Database Design and Schema Modeling
Learn how to design database schemas, create relationships, and normalize data effectively
TLDR: Design schemas by identifying entities (users, products, orders) and their relationships. Use primary keys to identify rows uniquely and foreign keys to link tables. Normalize data to avoid duplication and anomalies. Create schemas (namespaces) to organize tables. Good design prevents data problems before they happen.
Database design determines how you model your application's data.
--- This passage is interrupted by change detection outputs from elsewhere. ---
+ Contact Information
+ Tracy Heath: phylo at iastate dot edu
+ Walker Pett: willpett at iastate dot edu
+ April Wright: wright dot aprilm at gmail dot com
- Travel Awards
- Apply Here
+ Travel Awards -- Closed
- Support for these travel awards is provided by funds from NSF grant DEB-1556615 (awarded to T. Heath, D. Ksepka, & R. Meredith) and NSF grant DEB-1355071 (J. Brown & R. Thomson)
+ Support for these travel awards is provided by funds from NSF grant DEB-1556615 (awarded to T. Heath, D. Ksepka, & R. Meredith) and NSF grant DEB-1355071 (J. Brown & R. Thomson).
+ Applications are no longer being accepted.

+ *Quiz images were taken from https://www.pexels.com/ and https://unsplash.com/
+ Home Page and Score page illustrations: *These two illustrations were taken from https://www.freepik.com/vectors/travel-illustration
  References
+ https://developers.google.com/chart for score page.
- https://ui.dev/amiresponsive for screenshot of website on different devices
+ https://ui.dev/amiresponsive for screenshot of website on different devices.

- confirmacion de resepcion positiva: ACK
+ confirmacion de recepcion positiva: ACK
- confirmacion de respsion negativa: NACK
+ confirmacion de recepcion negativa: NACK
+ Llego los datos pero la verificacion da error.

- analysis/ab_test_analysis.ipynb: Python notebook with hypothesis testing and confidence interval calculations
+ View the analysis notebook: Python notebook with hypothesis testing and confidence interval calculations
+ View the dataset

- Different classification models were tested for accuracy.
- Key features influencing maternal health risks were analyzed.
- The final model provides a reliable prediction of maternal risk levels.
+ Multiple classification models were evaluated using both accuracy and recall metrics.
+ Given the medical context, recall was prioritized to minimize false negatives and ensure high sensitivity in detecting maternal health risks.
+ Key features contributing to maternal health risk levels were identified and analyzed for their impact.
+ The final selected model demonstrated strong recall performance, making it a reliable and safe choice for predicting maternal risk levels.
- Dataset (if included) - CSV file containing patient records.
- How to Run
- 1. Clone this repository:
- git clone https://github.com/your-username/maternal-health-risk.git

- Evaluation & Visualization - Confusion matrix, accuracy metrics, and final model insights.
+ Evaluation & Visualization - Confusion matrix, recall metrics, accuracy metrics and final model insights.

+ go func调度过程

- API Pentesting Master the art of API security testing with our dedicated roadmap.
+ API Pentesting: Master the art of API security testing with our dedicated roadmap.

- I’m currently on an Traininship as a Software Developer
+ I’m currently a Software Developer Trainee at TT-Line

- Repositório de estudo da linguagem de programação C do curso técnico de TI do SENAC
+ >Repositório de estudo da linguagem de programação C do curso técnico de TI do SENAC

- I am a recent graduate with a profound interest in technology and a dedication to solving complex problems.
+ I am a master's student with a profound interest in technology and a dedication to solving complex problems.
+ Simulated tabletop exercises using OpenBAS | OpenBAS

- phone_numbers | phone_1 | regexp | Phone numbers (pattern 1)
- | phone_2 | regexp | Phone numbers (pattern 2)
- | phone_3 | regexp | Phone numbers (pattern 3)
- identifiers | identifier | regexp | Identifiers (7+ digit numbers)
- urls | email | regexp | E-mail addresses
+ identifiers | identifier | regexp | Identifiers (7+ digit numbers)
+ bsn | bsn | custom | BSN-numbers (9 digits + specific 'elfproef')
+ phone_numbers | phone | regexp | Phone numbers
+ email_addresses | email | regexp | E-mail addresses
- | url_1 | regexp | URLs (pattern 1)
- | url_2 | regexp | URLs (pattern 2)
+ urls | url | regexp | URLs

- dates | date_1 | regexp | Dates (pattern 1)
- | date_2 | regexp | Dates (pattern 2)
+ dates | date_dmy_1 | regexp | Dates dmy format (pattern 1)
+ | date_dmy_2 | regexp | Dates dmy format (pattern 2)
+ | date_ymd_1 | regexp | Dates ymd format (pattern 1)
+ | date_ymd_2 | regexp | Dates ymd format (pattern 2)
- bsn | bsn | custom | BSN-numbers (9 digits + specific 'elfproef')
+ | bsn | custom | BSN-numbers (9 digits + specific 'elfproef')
Good design makes queries efficient and prevents data inconsistencies. Bad design leads to slow queries, duplicate data, and bugs that are hard to fix.
Thinking About Entities and Relationships
Start by identifying the "things" your application tracks. These become tables.
For a blog:
- Users (who write posts)
- Posts (content users create)
- Comments (responses to posts)
- Tags (categories for posts)
Each entity becomes a table. The relationships between them determine your schema structure.
Primary Keys
Every table needs a primary key - a column (or columns) that uniquely identifies each row.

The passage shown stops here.